Could you transcribe the records below exactly, leaving out every picture?

- **STUDY MATERIAL**
——

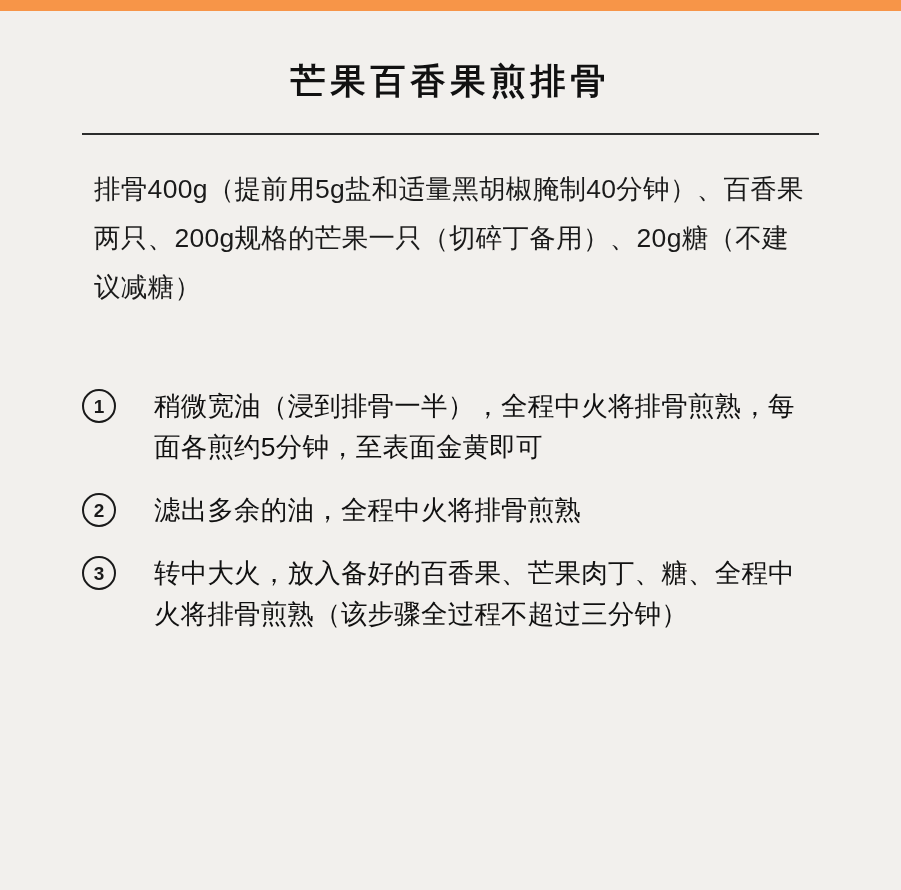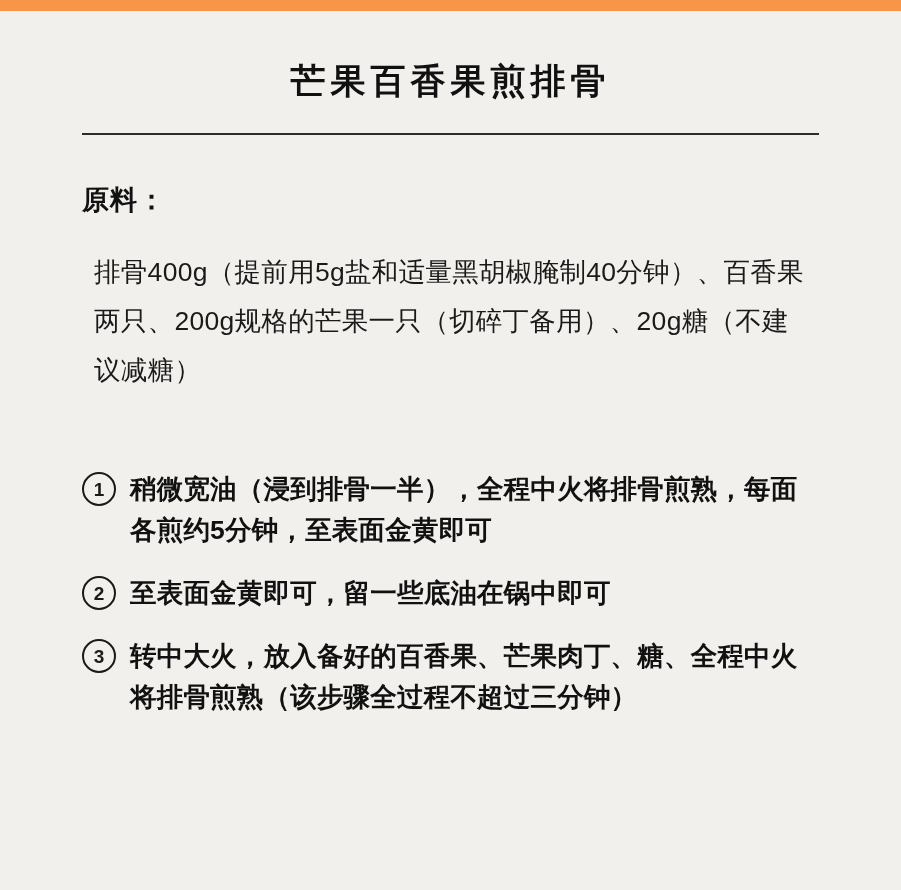--- a/index.html
+++ b/index.html
@@ -115,7 +115,6 @@
 
     <div class="divider"></div>
 
-    <p class="section-label">原料：</p>
 
     <p class="ingredients">排骨400g（提前用5g盐和适量黑胡椒腌制40分钟）、百香果两只、200g规格的芒果一只（切碎丁备用）、20g糖（不建议减糖）</p>
 

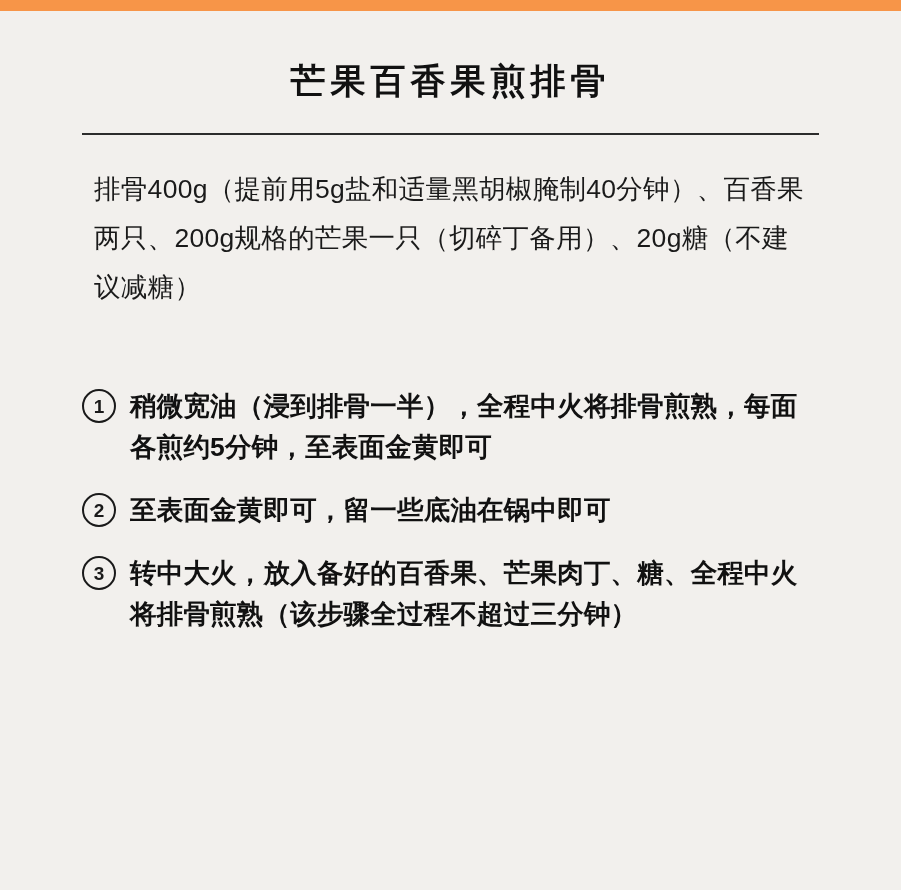--- a/index.html
+++ b/index.html
@@ -99,9 +99,10 @@
     flex: 1 1 auto;
     font-size: 26.5px;
     line-height: 1.55;
-    font-weight: 700;
+    font-weight: 400;
     color: #111111;
     letter-spacing: 0.2px;
+    margin-left: 24px;
   }
 </style>
 </head>

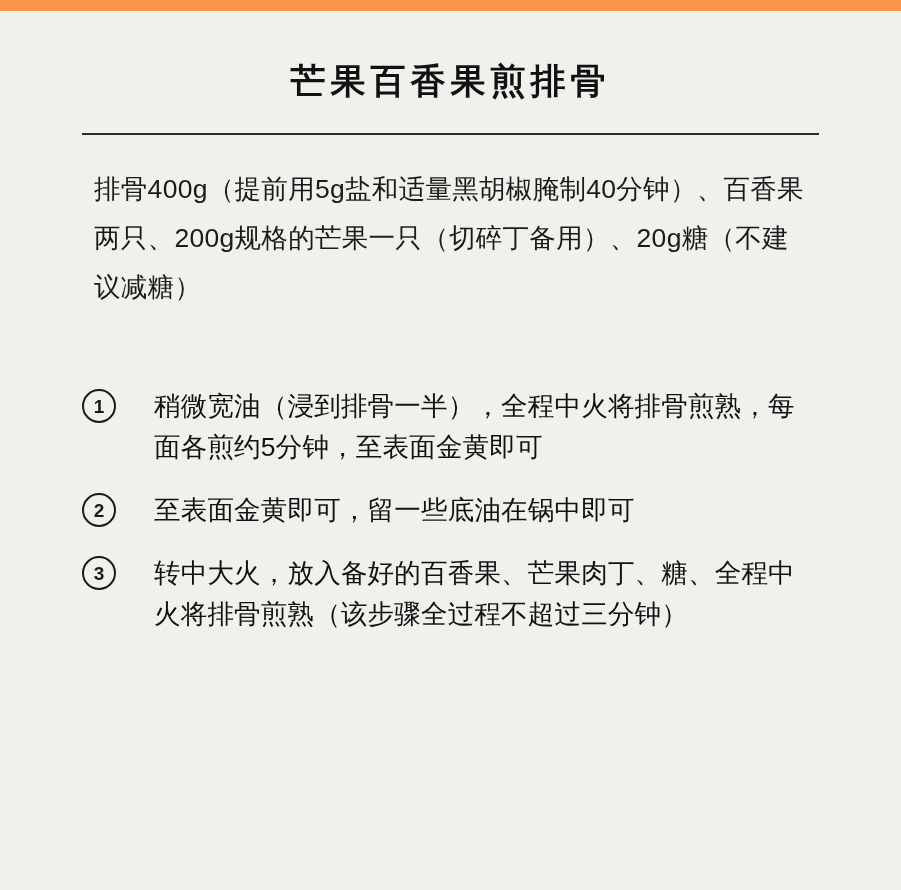--- a/index.html
+++ b/index.html
@@ -126,7 +126,7 @@
       </li>
       <li class="step">
         <span class="step-num">2</span>
-        <span class="step-text">至表面金黄即可，留一些底油在锅中即可</span>
+        <span class="step-text">滤出多余的油，全程中火将排骨煎熟</span>
       </li>
       <li class="step">
         <span class="step-num">3</span>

——

- **ANSWER SPACE**
--- a/index.html
+++ b/index.html
@@ -115,7 +115,6 @@
 
     <div class="divider"></div>
 
-    <p class="section-label">原料：</p>
 
     <p class="ingredients">排骨400g（提前用5g盐和适量黑胡椒腌制40分钟）、百香果两只、200g规格的芒果一只（切碎丁备用）、20g糖（不建议减糖）</p>
 

--- a/index.html
+++ b/index.html
@@ -99,9 +99,10 @@
     flex: 1 1 auto;
     font-size: 26.5px;
     line-height: 1.55;
-    font-weight: 700;
+    font-weight: 400;
     color: #111111;
     letter-spacing: 0.2px;
+    margin-left: 24px;
   }
 </style>
 </head>

--- a/index.html
+++ b/index.html
@@ -126,7 +126,7 @@
       </li>
       <li class="step">
         <span class="step-num">2</span>
-        <span class="step-text">至表面金黄即可，留一些底油在锅中即可</span>
+        <span class="step-text">滤出多余的油，全程中火将排骨煎熟</span>
       </li>
       <li class="step">
         <span class="step-num">3</span>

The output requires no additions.